Jo shares a series of encounters she had with a man who showed an abnormal amount of interest in her. At first, she brushed off the lingering stares, chalking them up to the hazards of the job. But as time moved on, he began acting on his obsession.


  • Intro/Outro Music by Karl Casey at White Bat Audio

Transcript

Hey guys, it's Chris here. And I wanted to take a moment once again and thank our newest Patreon member. Huge thank you to Rebecca Shoemaker for your donation. I really appreciate it. Your support means the world and it helps me keep doing this and helps push me. So really appreciate you doing that. And all that to say, if you guys are a fan of the podcast, Patreon is not only a great place to support the show, but also gain access to all our episodes completely ad free for

just $1.00 a month. Check out our higher tiers for more exclusive content made special for the Unnerved community. Try it out and you can cancel at any time. Visit patreon.com/unnerved Podcast or click the link in the show notes. Your support goes a long way. Thank you guys so much. Enjoy the episode. Was he thinking about me that whole time? Unbeknownst to me at the time, Dave had followed me back there and as I was opening the door I felt a solid shove from behind from HV Studio.

This is unnerved. Welcome back to the Unnerved podcast. It's where normal people share their abnormal stories. And if you enjoy true stories of the strange and terrifying, and you're in the right place, I'm your host, Chris Fricke. If you've ever worked at a restaurant as a server, you know that kindness can go a long way. After all, you are there to serve the customer and make them feel comfortable in that environment.

You may even have regulars from time to time, but what if they're not there for the food or drinks? What if you're the only reason they keep returning? In today's story, Joe shares a series of encounters she had with a man that showed an abnormal amount of interest in her. At first, she brushed off the lingering stairs, chalking them up to the hazards of the job. But as time moved on, he began acting on his obsession. This is her story. My name is Joe.

This story happened to me in Coeur d'Alene, Idaho during my first and second year of college, and it happened at a bar called The Beacon. It was where I was working and I was like cocktail waitress at the time, and occasionally a bartender, but mostly cocktail waitress. I tended to pick up a lot of the daytime shifts in the summer when I wasn't in school, and that's also happens to be when Coeur d'Alene gets to be the busiest.

We have a huge tourist season that comes in and out of Coeur d'Alene, so very busy with the lake life in the summer and lots of visitors. I that day had picked up the daytime shift covering the outside tables at the Beacon, which is about 10 tables. And if anybody has ever waitressed before, you know that's a lot of tables to cover. But it happened to be one of the slower days, and I had a man

come in and sit down at a table. A lot of times when somebody came in on their own, I would give them a little bit more of my time, a little bit more conversation, a little bit more attention, just so that they felt involved and, you know, paid attention to. He had a book and a newspaper with him. He was very much ready to sit on his own. He didn't seem to need a lot of my time. So we have some of the basic conversations, like what's your name?

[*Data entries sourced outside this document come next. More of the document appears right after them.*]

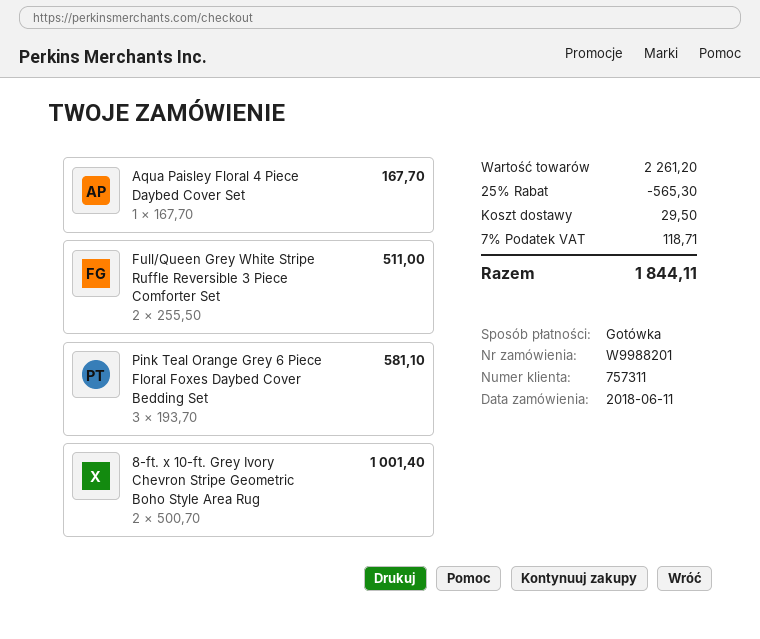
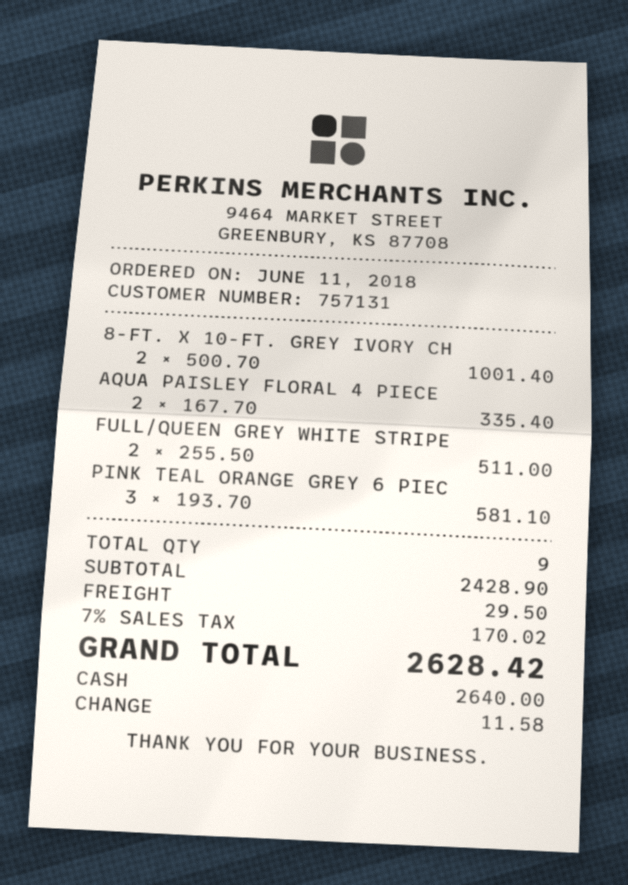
customer number: 757311 -> 757131
Aqua Paisley Floral 4 Piece Daybed Cover Set: 1 x 167.70 = 167.70 -> 2 x 167.70 = 335.40
subtotal: 2261.20 -> 2428.90
discount: 25% = 565.30 -> none
tax: 7% = 118.71 -> 7% = 170.02
total: 1844.11 -> 2628.42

So I told him my name and he told me his name was Dave and he talked about what we did. Well, he talked about what he did and I told him I was a student, But being smart, I didn't tell him where or what I was studying on purpose. He worked for BNSF, which is a railroad company, and he was an engineer on one of the trains. The one thing that stuck in my head from the first meeting was that he told me his work schedule, which was kind of odd. He worked two weeks on and two

weeks off. That was my first encounter with him. Another two weeks went by and Dave came back to the Beacon. He asked to sit in my section, and that's not particularly unusual. And he ordered a gin and tonic and he sat there and he was asking a little bit more personal question, like relationship scatter. Then I started to get busy with the dinner rush. And so he kind of picked up on that and the fact that I was getting busy.

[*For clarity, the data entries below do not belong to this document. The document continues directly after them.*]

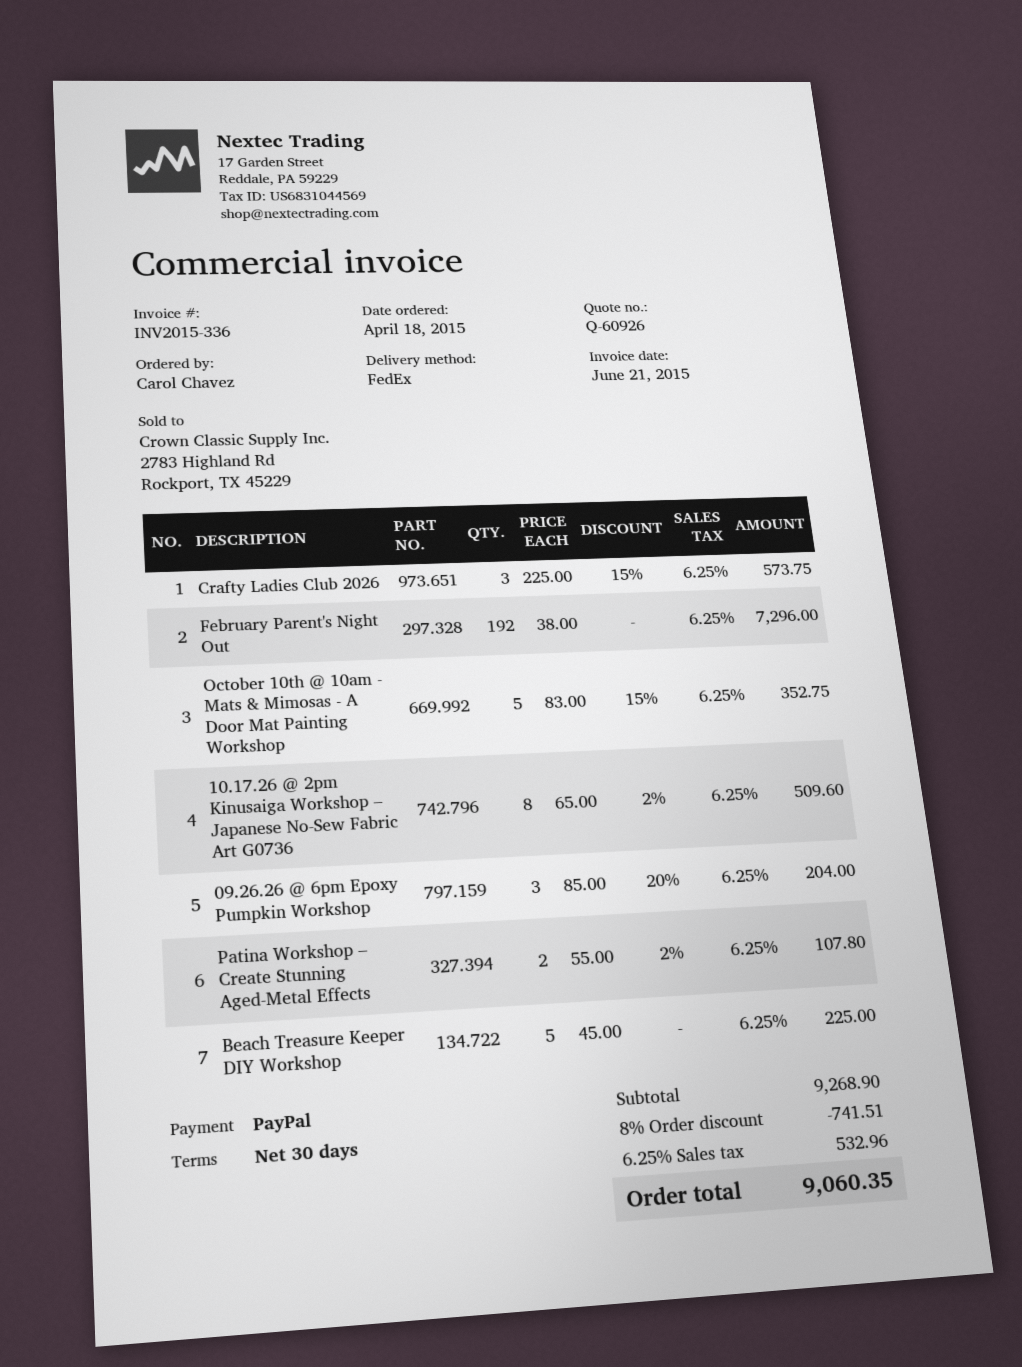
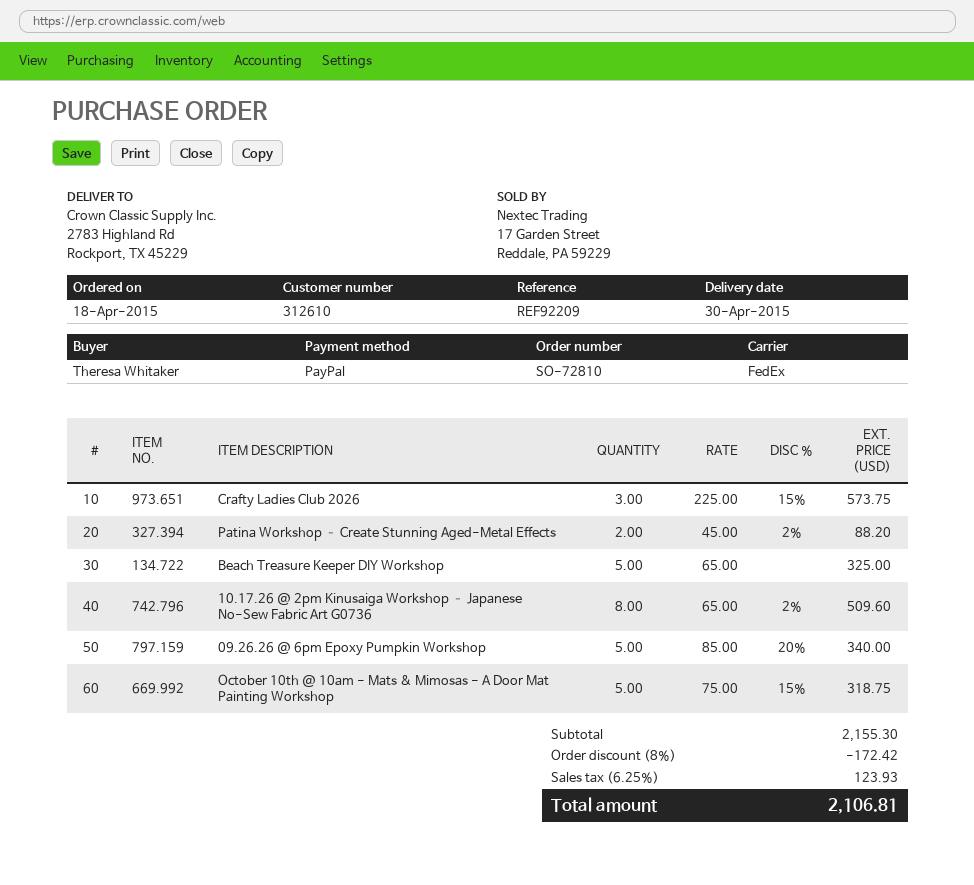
ordered by: Carol Chavez -> Theresa Whitaker
February Parent's Night Out: 192 x 38.00 = 7296.00 -> none
October 10th @ 10am - Mats & Mimosas - A Door Mat Painting Workshop: 5 x 83.00 - 15% = 352.75 -> 5 x 75.00 - 15% = 318.75
09.26.26 @ 6pm Epoxy Pumpkin Workshop: 3 x 85.00 - 20% = 204.00 -> 5 x 85.00 - 20% = 340.00
Patina Workshop – Create Stunning Aged-Metal Effects: 2 x 55.00 - 2% = 107.80 -> 2 x 45.00 - 2% = 88.20
Beach Treasure Keeper DIY Workshop: 5 x 45.00 = 225.00 -> 5 x 65.00 = 325.00
subtotal: 9268.90 -> 2155.30
discount: 8% = 741.51 -> 8% = 172.42
tax: 6.25% = 532.96 -> 6.25% = 123.93
total: 9060.35 -> 2106.81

And he closed out and he left for that day, and then he was back the next day, did the same thing, ordered his drink, had some conversation, did it again the day after that, day After that it went on for the two weeks straight that he was in town. So he came back in every day that he was in town off of his shift, ordered one drink and

stretched it out. You know, just kind of nurse the drink for hour, hour and a half, two hours, and basically tried to make me have conversation with him the whole time. I didn't get to see what did you do. Still not raising a ton of red flags at this point for me as a cocktail waitress at kind of a popular bar in a touristy town. And you're young, and there's always going to be older male patrons that take a liking to you, and it's just kind of part

of the territory. He did kind of start to figure out the bar rhythms. We got slow somewhere between 1:00 and 2:00 PM, and then we got busy again between 4:00 and 5:00. That was when everybody started to come in off the lake. And he figured that out pretty quick. And so he would make sure that his timing was somewhere between that two and four window so that he had as much of my attention as possible.

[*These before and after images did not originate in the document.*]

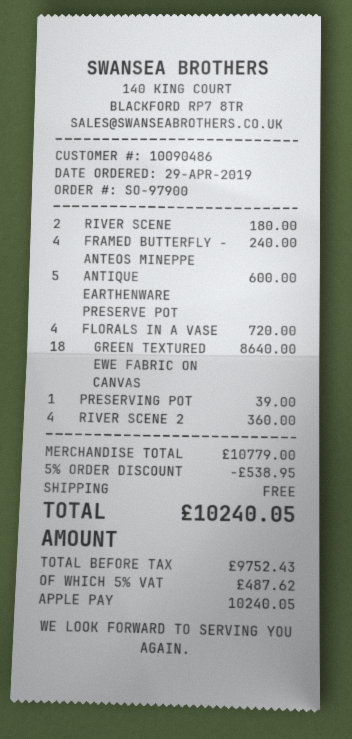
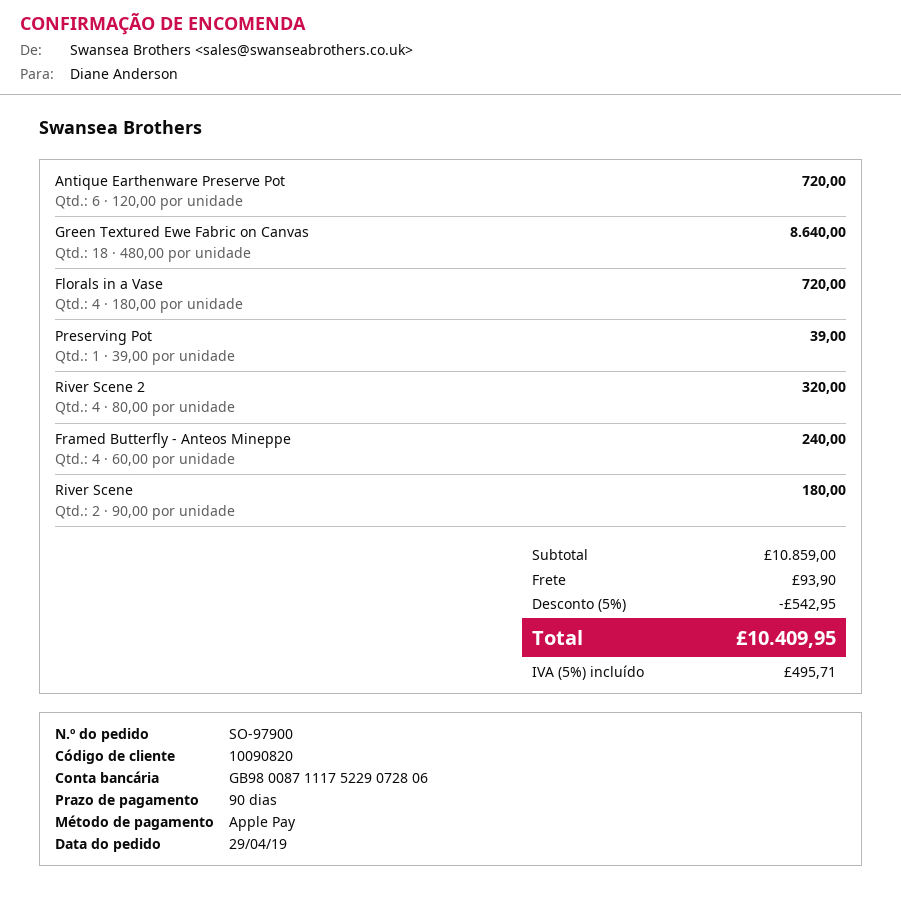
customer number: 10090486 -> 10090820
ANTIQUE EARTHENWARE PRESERVE POT: 5 for 600.00 -> 6 for 720.00
RIVER SCENE 2: 4 for 360.00 -> 4 for 320.00
subtotal: 10779.00 -> 10859.00
discount: 5% = 538.95 -> 5% = 542.95
shipping: 0.00 -> 93.90
tax: 5% = 487.62 -> 5% = 495.71
total: 10240.05 -> 10409.95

He left for two more weeks, went back on a shift, and then he came back and he started the same cycle, but he stopped ordering anything. He would just order water and he would sit there and wait for me to come have conversation with him. And it was getting really weird at that point. He did that every day, continuing to ask for my section. The other waitresses began to kind of pick up on my discomfort

and his weird tendency. It was probably honestly only the last two days of that two week cycle, so like day 13 and 14. And they took his tables and said, oh she's busy or oh, she's about to get off, even though it wasn't true. And he picked up on that immediately, really quickly at this point, towards the end of that last two week cycle is when I truly started to ignore him. Like, I just wouldn't make eye contact, you know? I wasn't going to talk to him, trying to give him the message,

if you will. He left on another shift for two weeks at that point. And I think the hardest part about this whole thing for me emotionally was that I'd be stressed out for a couple of weeks and then he would be gone for two weeks and life just kind of went back to normal. And I willfully forgot about him. I was young and I I didn't want to think about bad things and I just willfully forgot about his existence until he came back.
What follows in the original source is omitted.